● **ABOUT THIS TASK**: First find the line with "delivery date: 2022-06-10 -> 2022-06-08" in the entries below, then set down exactly every line through the line with "total: 5593.80 -> 6373.47", that line included.

● **DATA TO EXAMINE**:
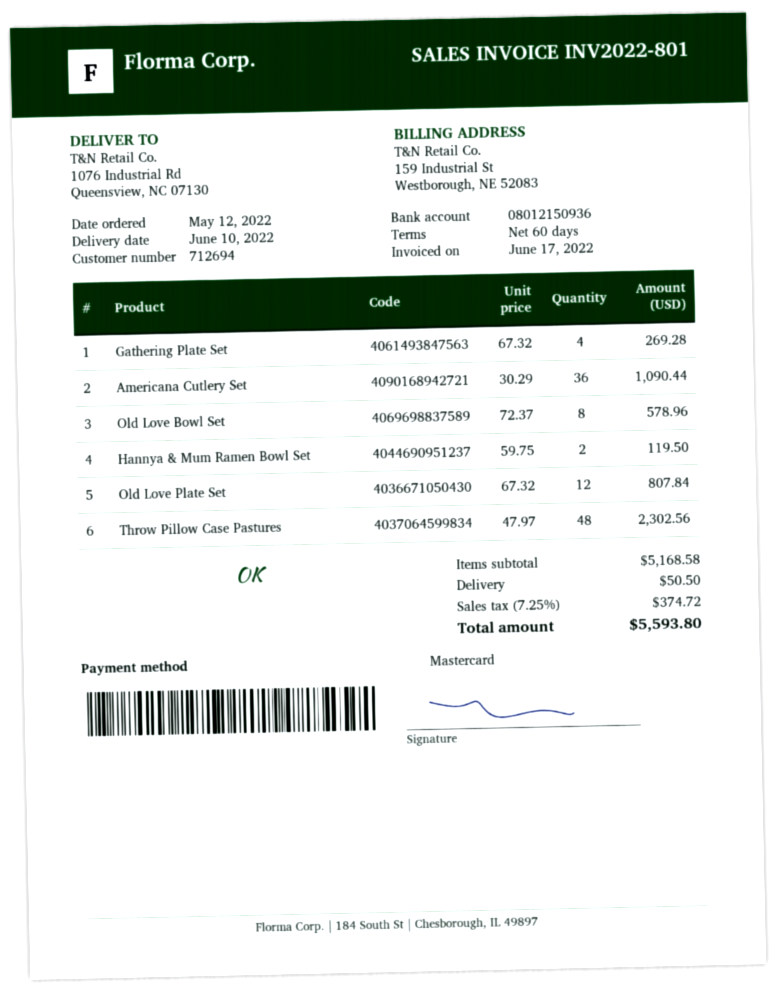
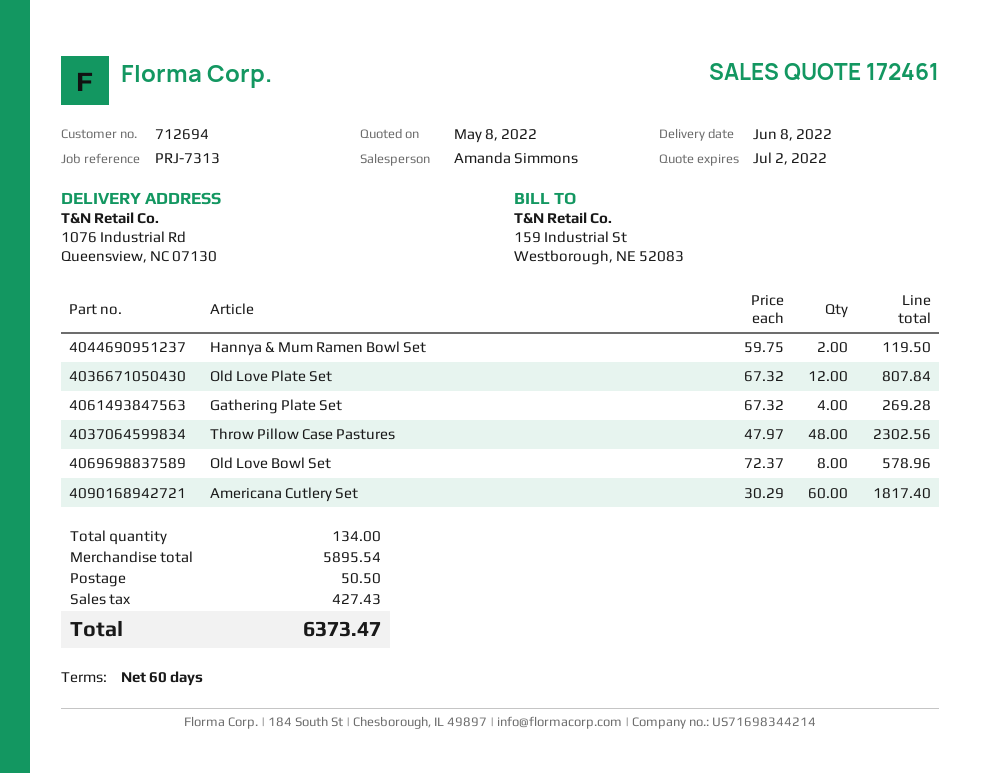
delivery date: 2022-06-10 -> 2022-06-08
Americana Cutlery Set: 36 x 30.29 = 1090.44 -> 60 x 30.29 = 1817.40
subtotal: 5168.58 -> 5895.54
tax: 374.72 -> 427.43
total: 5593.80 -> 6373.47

==

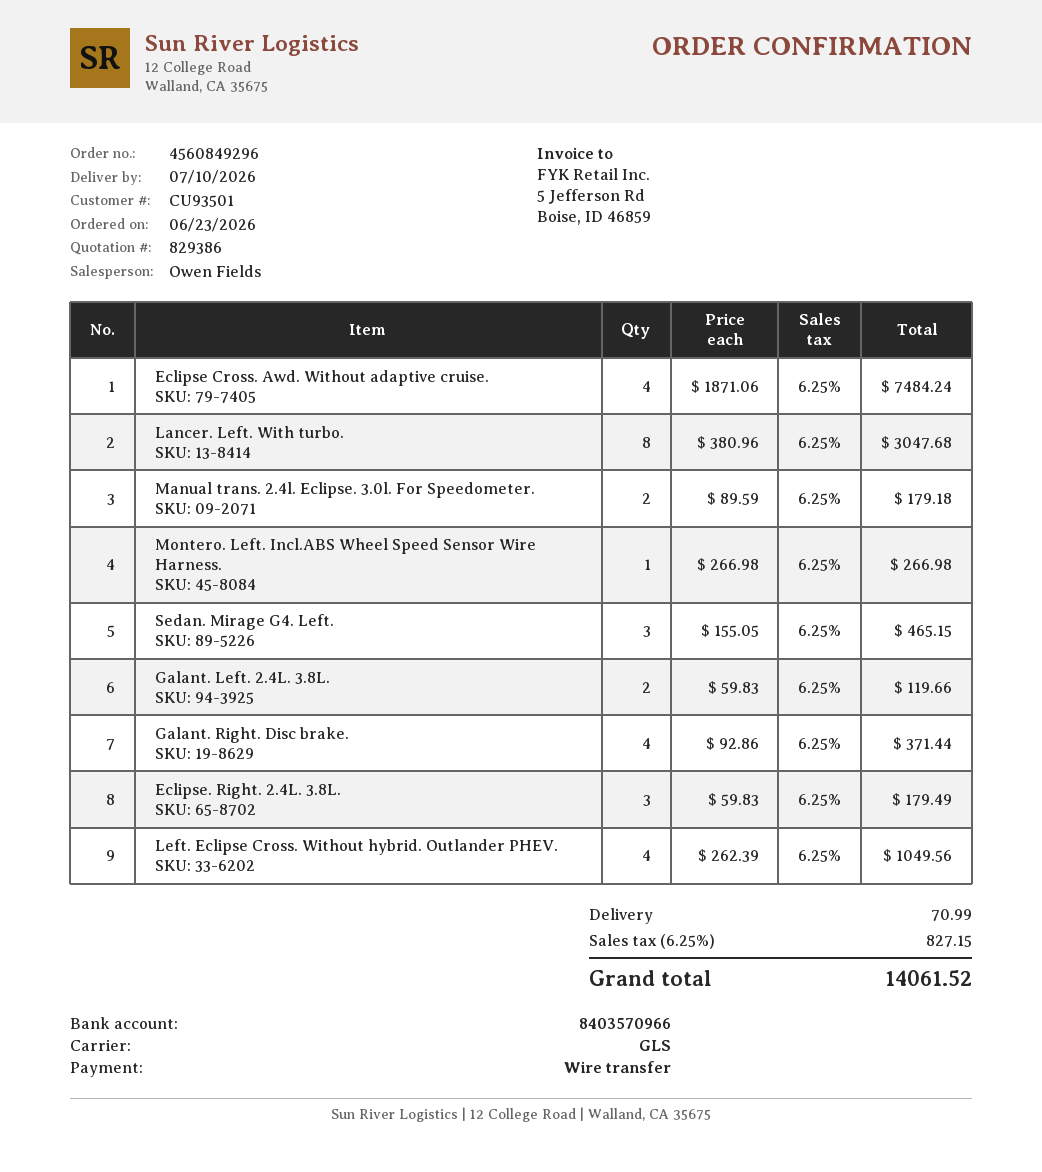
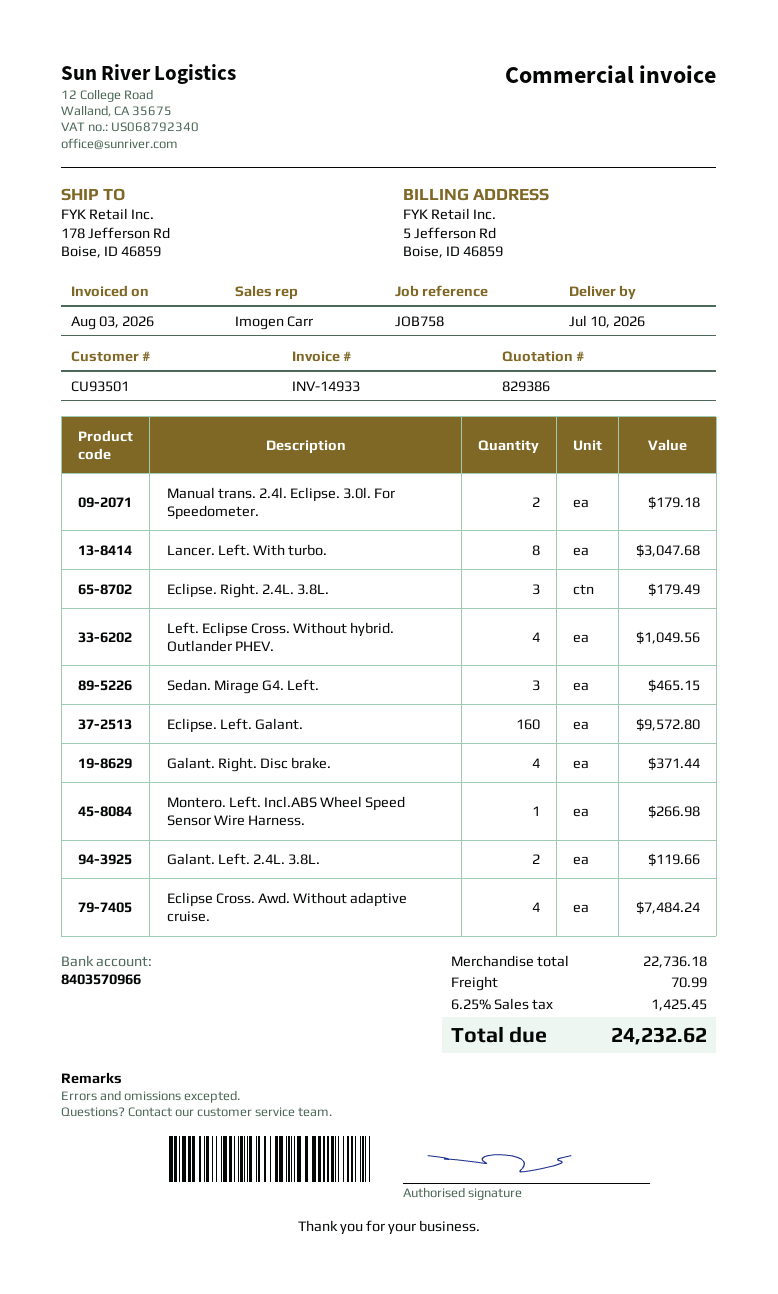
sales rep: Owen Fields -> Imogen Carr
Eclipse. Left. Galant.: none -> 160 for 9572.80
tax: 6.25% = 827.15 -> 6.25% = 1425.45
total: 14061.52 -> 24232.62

---

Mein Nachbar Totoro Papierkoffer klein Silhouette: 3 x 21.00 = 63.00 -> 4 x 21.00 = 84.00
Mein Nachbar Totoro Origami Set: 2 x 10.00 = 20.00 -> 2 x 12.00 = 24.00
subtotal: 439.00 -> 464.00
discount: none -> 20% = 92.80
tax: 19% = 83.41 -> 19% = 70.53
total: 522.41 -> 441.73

● **RESULT FOR THIS EXERCISE**:
delivery date: 2022-06-10 -> 2022-06-08
Americana Cutlery Set: 36 x 30.29 = 1090.44 -> 60 x 30.29 = 1817.40
subtotal: 5168.58 -> 5895.54
tax: 374.72 -> 427.43
total: 5593.80 -> 6373.47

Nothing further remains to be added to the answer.